The most common DSL technology is ADSL (for Asymmetric Digital Subscriber Line), that offers different speeds to upload and download data (as the common user will normally be more interested in high download speed than in upload speed), the fastest versions of ADSL are called VDSL. There are also symmetric DSL technologies as SDSL or HDSL. The bit rate of consumer DSL services typically ranges from 256 kbit/s to over 100 Mbit/s in the direction of the customer ( called downstream), depending on DSL technology, distance from node, line conditions, and service-level implementation. Bit rates of 1 Gbit/s have been reached in trials, but if you want to install it at your home, the usual offer you will find will be between 10 and 100 Mbits/sg, depending on the area where you live and how far your home is from the node (and in some rural cases you will only have access to even lower bandwidths). To end with telephone networks, we will mention Integrated Services for Digital Networks. ISDN was created in the late eighties as the future technology for the digitalisation of telephone networks opening them to digital services, but its low bandwidth (basic access 2 64 kb/sg channels to the end user) compared with DSL, has relegated it as a standard used to connect PBXs to the switched telephone network with extended services.

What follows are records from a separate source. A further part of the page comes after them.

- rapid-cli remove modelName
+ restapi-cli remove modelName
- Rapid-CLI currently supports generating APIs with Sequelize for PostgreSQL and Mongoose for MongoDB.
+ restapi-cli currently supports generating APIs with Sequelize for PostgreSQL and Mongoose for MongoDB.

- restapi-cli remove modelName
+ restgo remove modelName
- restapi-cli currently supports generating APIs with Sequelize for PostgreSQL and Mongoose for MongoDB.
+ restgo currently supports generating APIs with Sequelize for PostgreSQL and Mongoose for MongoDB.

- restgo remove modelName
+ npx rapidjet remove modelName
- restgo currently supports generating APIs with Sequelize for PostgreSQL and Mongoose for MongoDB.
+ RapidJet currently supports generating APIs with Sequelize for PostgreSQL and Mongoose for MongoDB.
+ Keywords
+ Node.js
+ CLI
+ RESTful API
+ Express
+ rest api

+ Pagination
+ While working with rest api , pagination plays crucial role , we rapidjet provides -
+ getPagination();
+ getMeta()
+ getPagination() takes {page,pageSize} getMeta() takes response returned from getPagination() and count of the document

A coaxial cable is a type of cable with a central conductor surrounded by a tubular insulating layer that is covered by a cylindrical conducting shield. Over the shield it has a protecting plastic layer usually called plastic jacket. It is called coaxial because all layers share the same axis. The central conductor and the shield are typically made of copper or aluminium. Its configuration protects the signal from external electromagnetic interference and guarantees a good bandwidth. That is why they are used as transmission lines for radio frequency signals. You can find them in feed-lines connecting radio transmitters and receivers with their antennas, in computer network connections, in analog and digital baseband video distribution, in digital audio (S/PDIF), and in the distribution of analog and digital radio-frequency cable television signals. Most cable-tv network operators have migrated their network to digital and are using them to offer broadband Internet access to their subscribers using specifically designed cable-modems.